This homework is meant to solidify your understanding of the binary representation of numbers. Additionally, you will get a bit of experience manipulating numbers using C’s binary operations.
The task is to write a program that accepts a user-provided value and then “rotates” the bits of that number a by a specified amount. A rotation is a shifting of the bits in a number, with any bits shifted beyond the number’s range placed on the other side. Here is an example of a right rotation on an 8 bit number.
A left rotation goes in the opposite direction:
To add bits into an existing number, use the binary or operator “|”.
For this homework, you will be rotating ints, which are 32 bits. You will read the int using the atoi function, as we’ve done in class. Note: We will not be rotating negative numbers, as a right shift will left pad with 1s to keep the value negative. That would require us to manually set those bits to 0. If that doesn’t make any sense, just ignore it; none of the test inputs will attempt to rotate the bits of a negative number.
The program will take two arguments. The first is the number to rotate, and the second is the amount of the rotation, with negative values meaning a left rotation and positive values meaning a right rotation. Notice that rotations greater than the size of an int will wrap all the way around, so you can simplify your code by using the modulo operator on the rotation amount.

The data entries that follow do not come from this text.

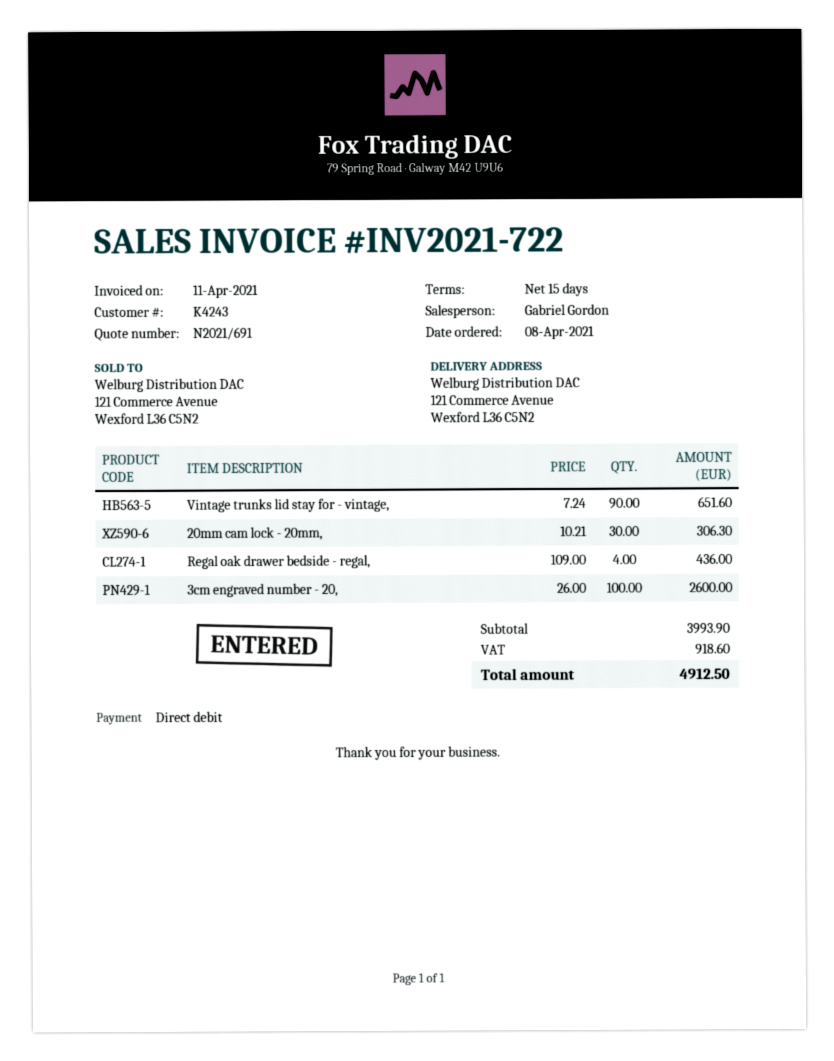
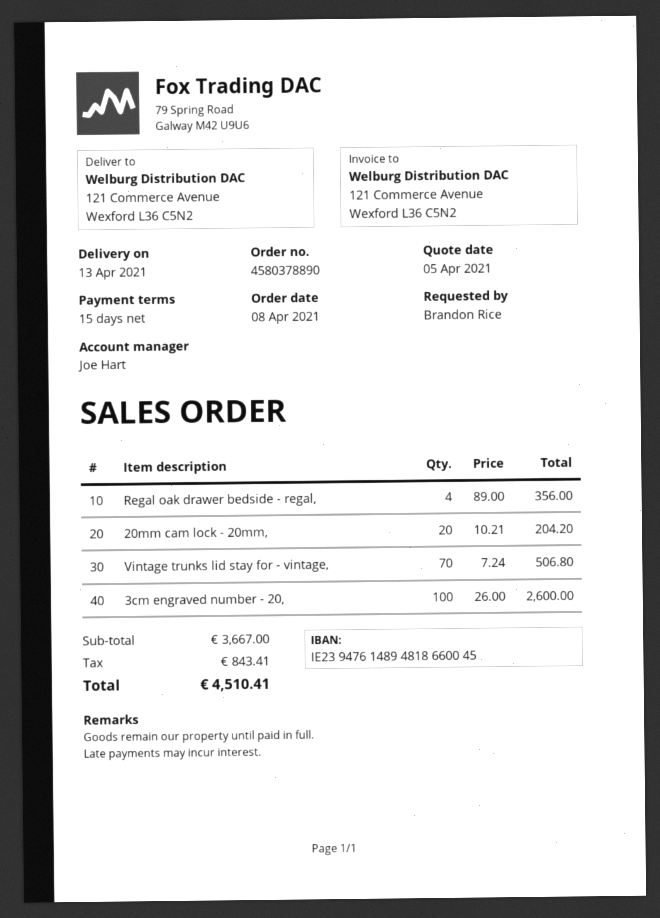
sales rep: Gabriel Gordon -> Joe Hart
Vintage trunks lid stay for - vintage,: 90 x 7.24 = 651.60 -> 70 x 7.24 = 506.80
20mm cam lock - 20mm,: 30 x 10.21 = 306.30 -> 20 x 10.21 = 204.20
Regal oak drawer bedside - regal,: 4 x 109.00 = 436.00 -> 4 x 89.00 = 356.00
subtotal: 3993.90 -> 3667.00
tax: 918.60 -> 843.41
total: 4912.50 -> 4510.41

Your program will print out the bits of the rotated number, in groups of 8 bits for readability.
You program must be named “hw2.c”, and it must have a comment block at the top, that looks something like this:
/*
* Author: your name
* Netid: your netid
* Aid: If in doubt, list anything you referenced. A stack overflow post, chatgpt, gemini, your friend Bob, etc. If referring to an LLM, you must included a link to a particular session. Just saying "I asked chatgpt" isn't a get out of trouble free statement. If two submissions are nearly identical and nothing is listed, I will have to assume that there was copying with an attempt at obfuscation.
*/Return values:
Upon success, print out the binary integer in 8 bit groups and then return 0. If the user does not provide enough inputs, do not print anything and return 1.
Some examples:
Compile your code with: gcc hw2.c -o hw2
$ gcc hw2.c -o hw2 $ ./hw2 1 -1 00000000 00000000 00000000 00000010 $ ./hw2 1 1 10000000 00000000 00000000 00000000 $ ./hw2 255 -8 00000000 00000000 11111111 00000000 $ ./hw2 255 32 00000000 00000000 00000000 11111111 $ ./hw2 256 0 00000000 00000000 00000001 00000000 $ echo $? 0 $ ./hw2 blub $ echo $? 1
Testing
You are provided with a testing script named “test_hw2.sh”. Put this
script into the same directory as your hw2.c file and run it with the
command: bash test_hw2.sh. It will run, test for errors,
and print out your score. This will work on the ilab machines, but I
cannot guarantee that it will work on your personal computer.
Submission
You should submit your hw2.c file through Canvas.